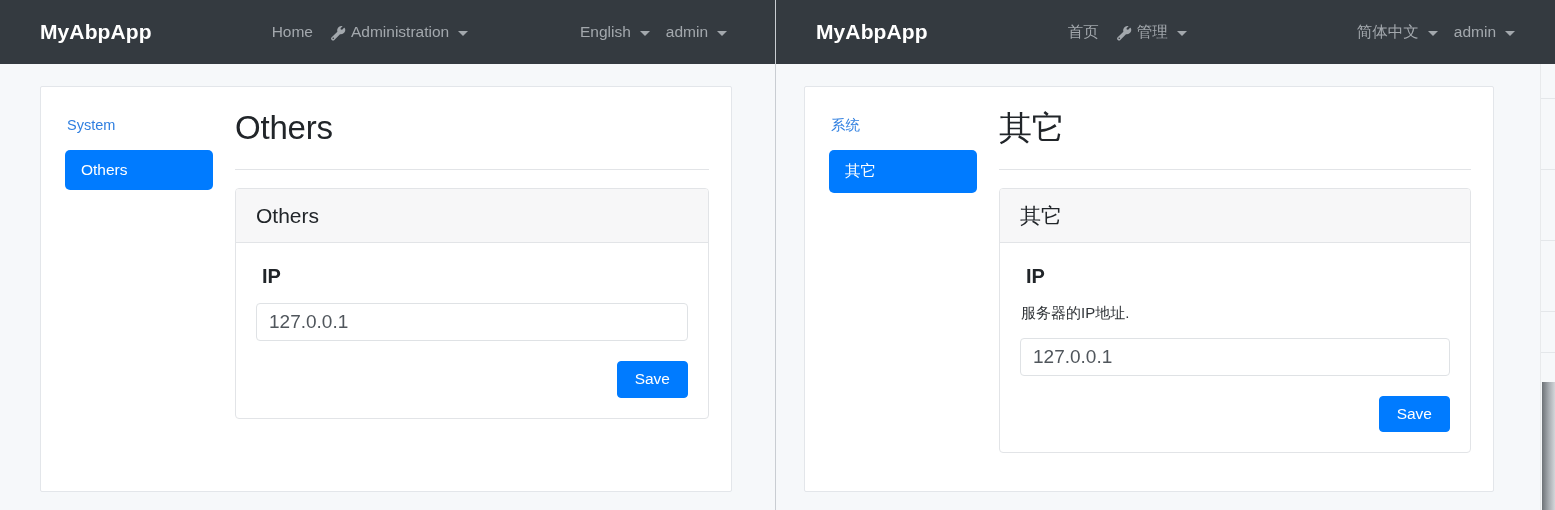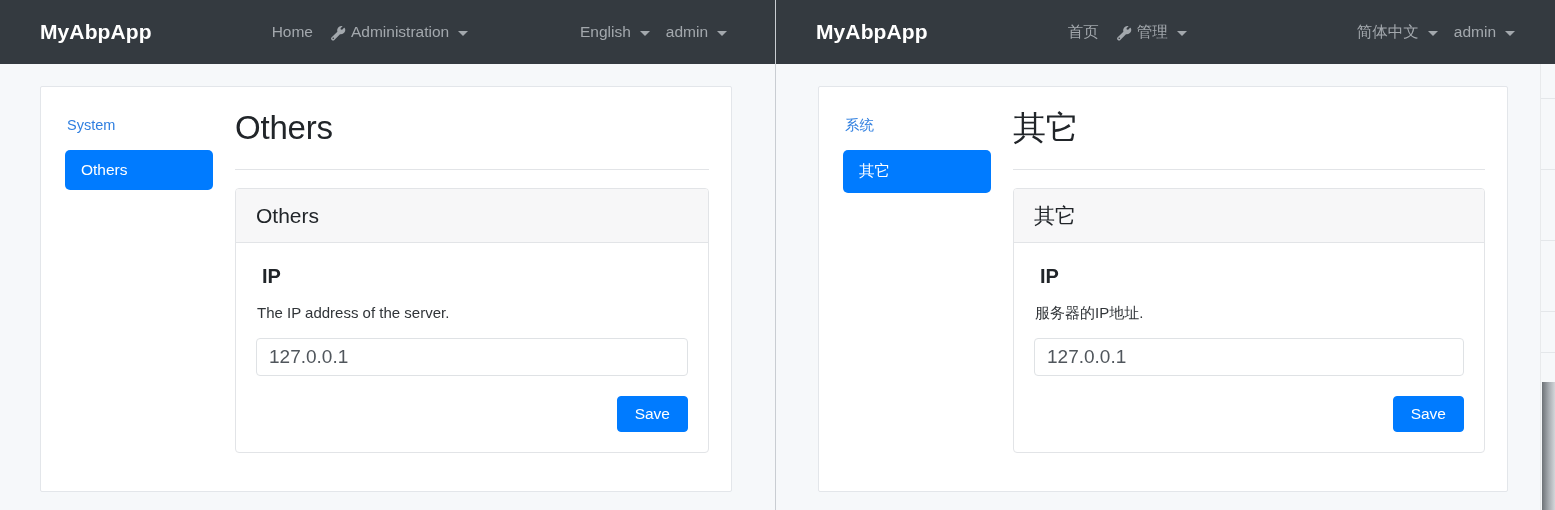--- a/index.html
+++ b/index.html
@@ -93,21 +93,21 @@
   .page-card {
     position: absolute;
     left: 40px;
     top: 86px;
     width: 692px;
     height: 406px;
     background: #ffffff;
     border: 1px solid #e3e6ea;
     border-radius: 2px;
   }
-  .pane-right .page-card { left: 42px; width: 690px; }
+  .pane-right .page-card { left: 28px; width: 690px; }
 
   .page-inner {
     display: flex;
     height: 100%;
     padding: 0;
   }
 
   
   .side {
     width: 192px;
@@ -283,21 +283,20 @@
         </div>
 
         <div class="main">
           <h1 class="main-title">Others</h1>
           <hr class="hr">
 
           <div class="card">
             <div class="card-head">Others</div>
             <div class="card-body">
               <div class="field-label">IP</div>
-              <div class="field-desc">The IP address of the server.</div>
               <input class="text-input" type="text" value="127.0.0.1" style="">
               <div class="btn-row">
                 <button class="btn-primary">Save</button>
               </div>
             </div>
           </div>
         </div>
 
       </div>
     </div>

──────────────────────────────

** Work required **
Looking at the records, how many lines include "field"? Respond with the number only.

** Answer to this exercise **
2